• EXTRACTED INFORMATION:

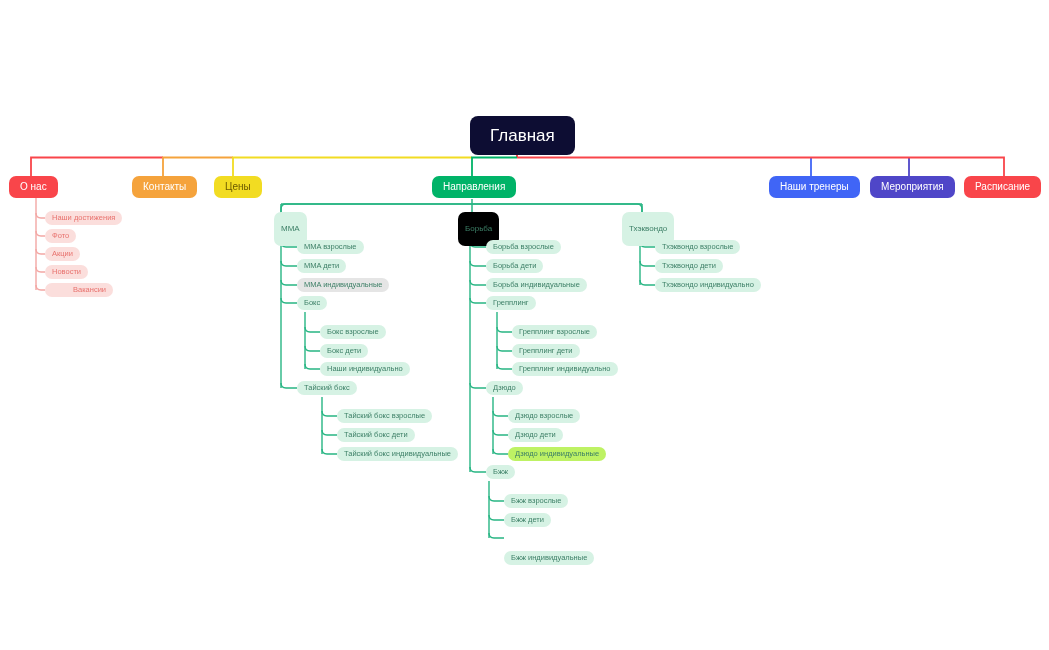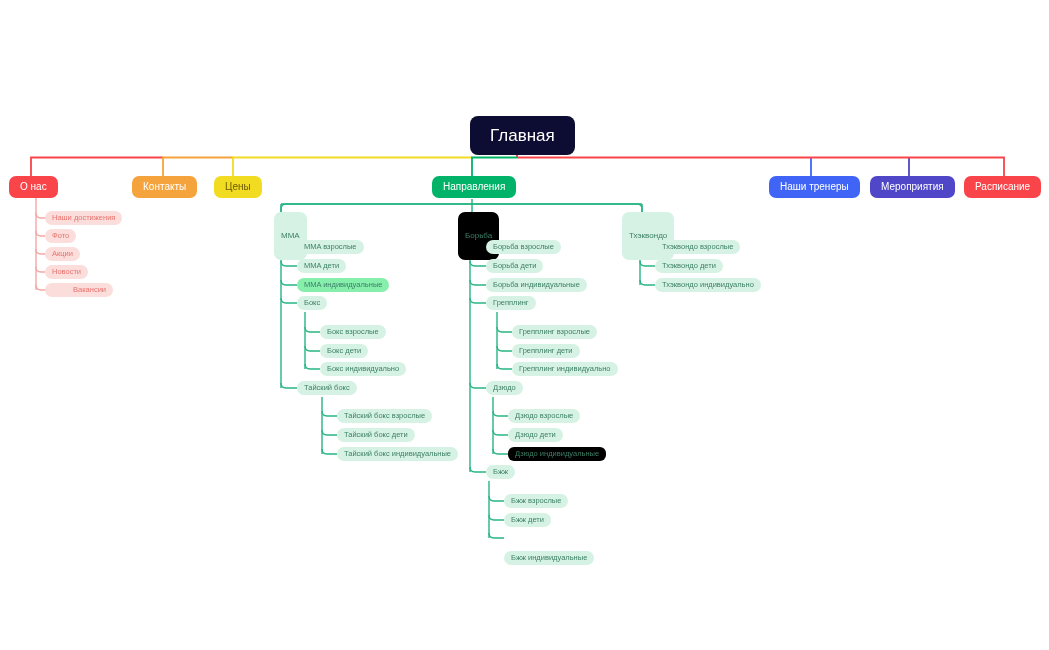--- a/index.html
+++ b/index.html
@@ -36,7 +36,7 @@
   
   .n-l2{
     border-radius:7px;
-    padding:20px 7px;
+    padding:13px 7px;
     font-size:8px;
   }
   

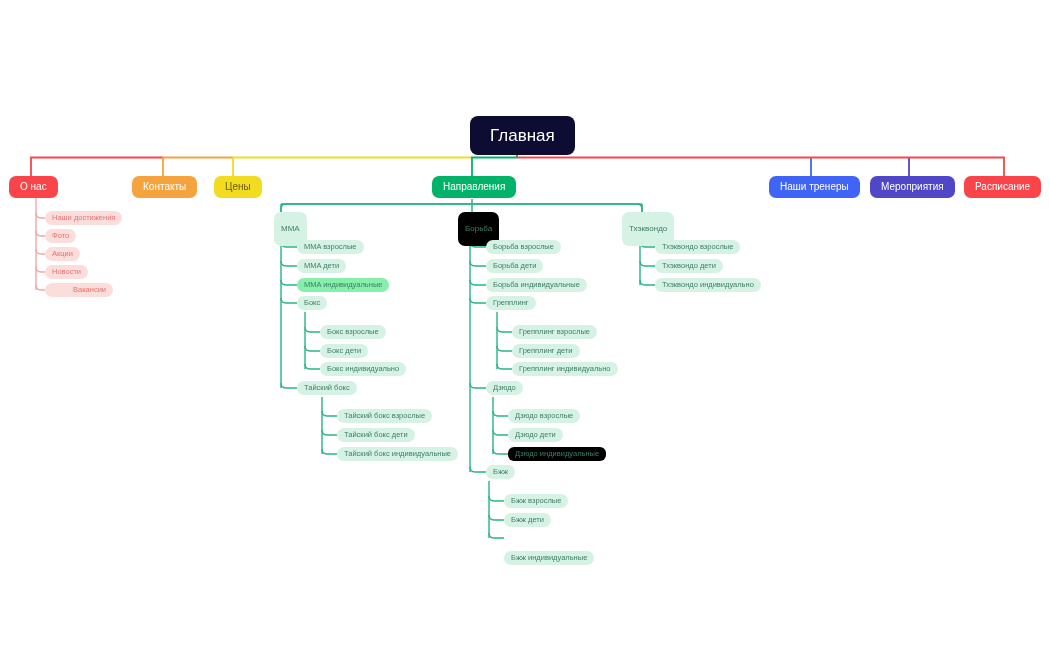--- a/index.html
+++ b/index.html
@@ -188,7 +188,7 @@
   <div class="node n-l3" style="left:297px;top:253px;background:#d6f2e4;color:#3c7f66;">
     <span>MMA дети</span>
   </div>
-  <div class="node n-l3" style="left:297px;top:272px;background:#86efac;color:#3c7f66;">
+  <div class="node n-l3" style="left:297px;top:272px;background:#e5e5e5;color:#3c7f66;">
     <span>MMA индивидуальные</span>
   </div>
   <div class="node n-l3" style="left:297px;top:290px;background:#d6f2e4;color:#3c7f66;">

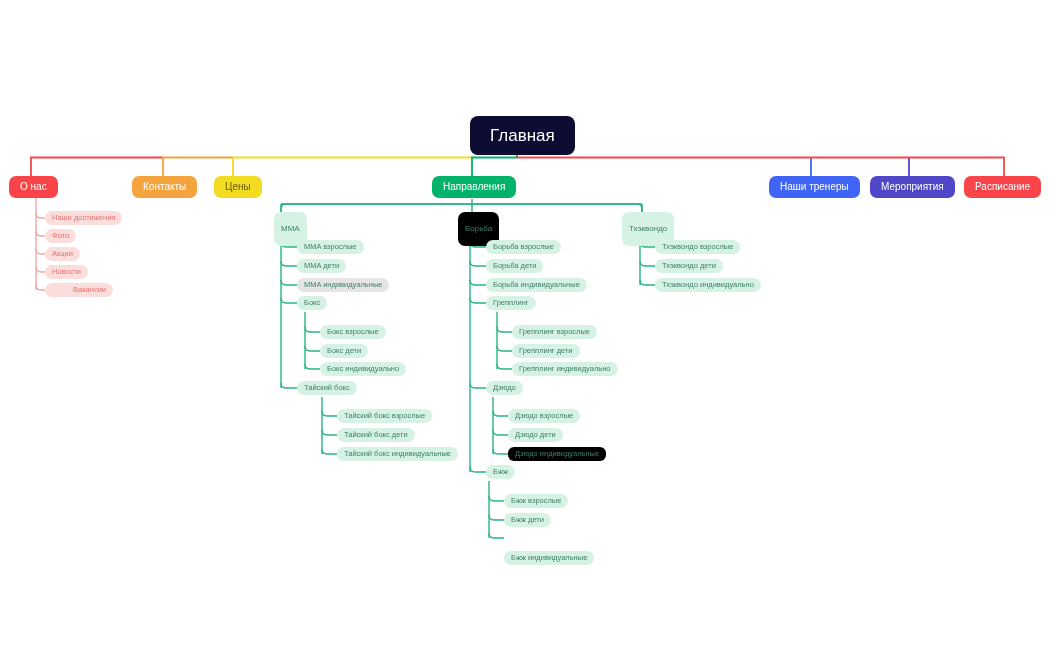--- a/index.html
+++ b/index.html
@@ -201,7 +201,7 @@
     <span>Бокс дети</span>
   </div>
   <div class="node n-l3" style="left:320px;top:356px;background:#d6f2e4;color:#3c7f66;">
-    <span>Бокс индивидуально</span>
+    <span>Наши индивидуально</span>
   </div>
   <div class="node n-l3" style="left:297px;top:375px;background:#d6f2e4;color:#3c7f66;">
     <span>Тайский бокс</span>

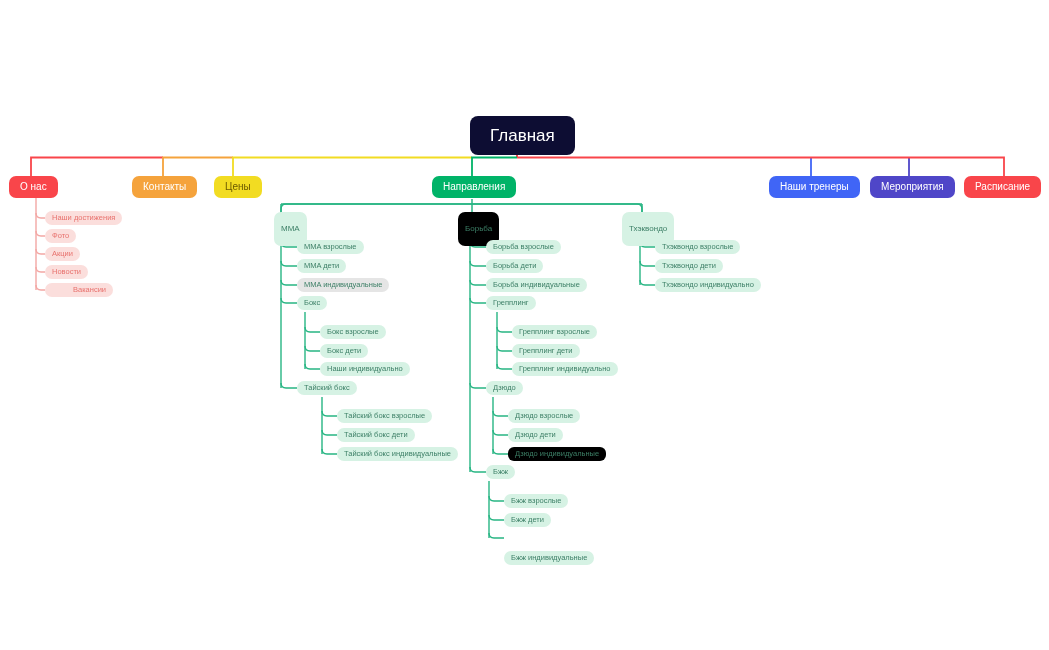--- a/index.html
+++ b/index.html
@@ -246,7 +246,7 @@
   <div class="node n-l3" style="left:508px;top:422px;background:#d6f2e4;color:#3c7f66;">
     <span>Дзюдо дети</span>
   </div>
-  <div class="node n-l3" style="left:508px;top:441px;background:#000000;color:#3c7f66;border-radius:6px;">
+  <div class="node n-l3" style="left:508px;top:441px;background:#bef264;color:#3c7f66;">
     <span>Дзюдо индивидуальные</span>
   </div>
   <div class="node n-l3" style="left:486px;top:459px;background:#d6f2e4;color:#3c7f66;">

• TASK BRIEF: Determine the number of lines in the listing that contain the string "дети". Write that number and nothing else.

• RESPONSE FOR THIS EXERCISE: 3